That industry should provide for its unemployment is obviously reasonable. The taxpayer has no control over industrial conditions, or over the wages which are paid, or the conditions of employment in operation, and in respect of such matters industry is under no responsibility to the taxpayer. Should this provision be made by each industry in particular or by industry as a whole? It would be impossible to form a scheme under which each industry would provide against its own unemployment. There are many industries, ranging from those most highly organized with employers and Trade Unions acting, and accustomed to act, collectively and with some experience of the ratio of their unemployment, down to industries which have no organization whatever nor any collective machinery available for the operation of an insurance fund nor any knowledge of their own unemployment. It is only a highly organized industry that could undertake to provide for its own unemployed, and not all highly organized industries, but merely a selected few—those which are clearly separated off from other industries. To all but the initiated it is surprising how industries are interlocked. If we take, for example, the engineering industry, and industries like iron and steel, nuts and bolts, bicycle parts and innumerable others, there is great interchange of labour, especially unskilled. A large West-end store will be engaged in fifty to sixty different industries. How would its interests in each industry be separated? There is no doubt that it is to the financial advantage of a highly organized clearly demarcated industry to provide for its own unemployment insurance as compared with participation in a State Scheme.

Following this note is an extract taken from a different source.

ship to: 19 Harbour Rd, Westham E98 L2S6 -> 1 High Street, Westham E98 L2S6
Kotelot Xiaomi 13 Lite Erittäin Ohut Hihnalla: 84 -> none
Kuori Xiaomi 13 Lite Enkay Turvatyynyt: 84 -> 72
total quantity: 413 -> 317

Sir Alfred Watson, the Government Actuary, before the Committee of Inquiry on the Labour Exchanges, pointed out the great financial benefit it would be to the principal industries to provide their own unemployment insurance, and referred to the large margin there would be available for the actual costs of the benefits. In a most interesting pamphlet published on “Unemployment Insurance,” Mr. Henry Lesser, the President of the National Federation of Employees Approved Societies, states that in one industrial undertaking employers and employed pay in respect of the National Unemployment Insurance Scheme over £22,000 per year, but that in normal times the persons employed in that particular firm do not receive in the aggregate in unemployment pay more than £800 a year, a case, he says, which may be taken as typical of the whole of the industry in question.

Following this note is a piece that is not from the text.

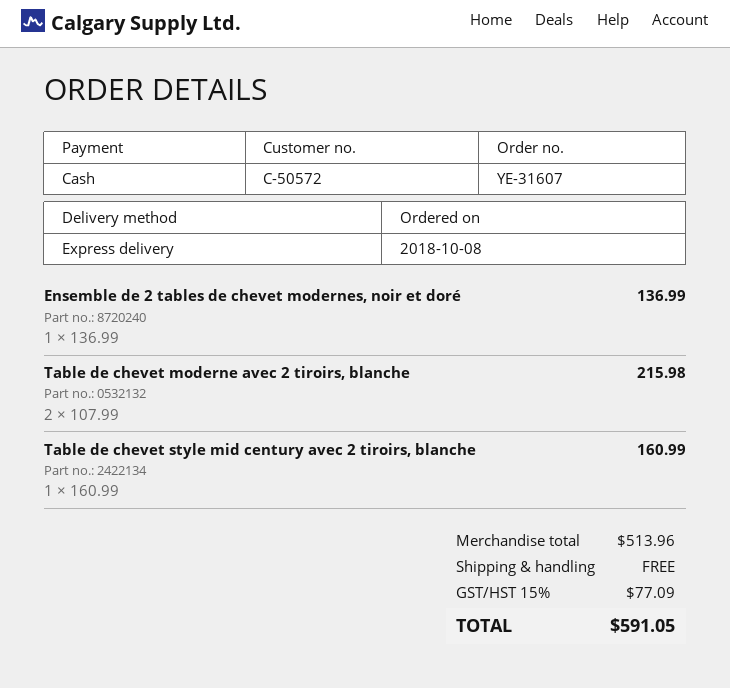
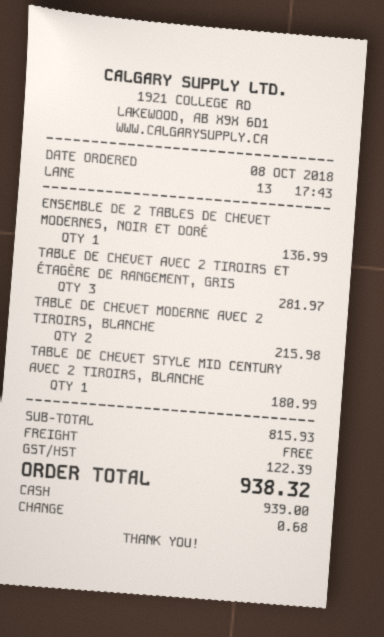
Table de chevet style mid century avec 2 tiroirs, blanche: 1 for 160.99 -> 1 for 180.99
TABLE DE CHEVET AVEC 2 TIROIRS ET ÉTAGÈRE DE RANGEMENT, GRIS: none -> 3 for 281.97
subtotal: 513.96 -> 815.93
tax: 77.09 -> 122.39
total: 591.05 -> 938.32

One outstanding advantage which would result from each industry effecting its own unemployment insurance would be the feeling it must undoubtedly engender in the minds of both employers and Trade Unions of their responsibility for the combined working of the industry, and the effect it is bound to have in producing a better spirit between the two parties and amongst the men, who will no longer feel that they are taken on and discharged merely as it suits the interests of the firm. A thorough investigation should be made as to what industries could undertake their own unemployment insurance, and whether it is better that they should do so, or come into a general scheme of insurance by all industries. The ordinary objection of employers and Trade Unions representing “good” industries, i.e. those with a low rate of unemployment, is that they are paying for the “bad” industries with a high rate, but is not that rather the essence of insurance? It may well be that only insurance by all industries acting collectively is possible. If such turns out to be the case, that plan should be adopted ready for carrying into practical operation on the approach of more normal times. Industries which rely mainly on casual labour are a more difficult proposition. Decasualization is essential, and that must be effected by some means of restricting the free influx of labour into the industry, as has been done in the Dock Labour Scheme in Liverpool. The efficiency of the Liverpool method is undoubtedly due to the co-operation between the dock labour employers and the Unions; it has been most strikingly successful. It affords a basis for procedure in very many industries. There must, however, I am afraid, remain a residuum of unemployment insurance to be handled by the State, in the absence of any other authority, on the lines presumably of the present National Unemployment Insurance Scheme, but it would be reduced to small proportions if all the great industries of the country were providing for their own unemployment.

Reform of Present Out-Door Relief System

In connection with unemployment, the present system of Poor Law relief wants overhauling. The provision of relief by the Guardians (in addition to, or substitution for, unemployment insurance benefit) on varying standards in different places throughout the country is extremely wasteful and disturbing to social harmony. If this is taken out of the hands of the Guardians, as has already been recommended by both the majority and minority reports of the Poor-Law Commission, and committed into the hands of some local authority—because local responsibility is essential for the spending of money raised by local rates—it would mark progress of no uncertain kind. Absolute standardization is impossible, because of the varying social circumstances and indeed social outlook in different parts of the country, but, after allowing for this, much greater approximation to uniformity could be secured.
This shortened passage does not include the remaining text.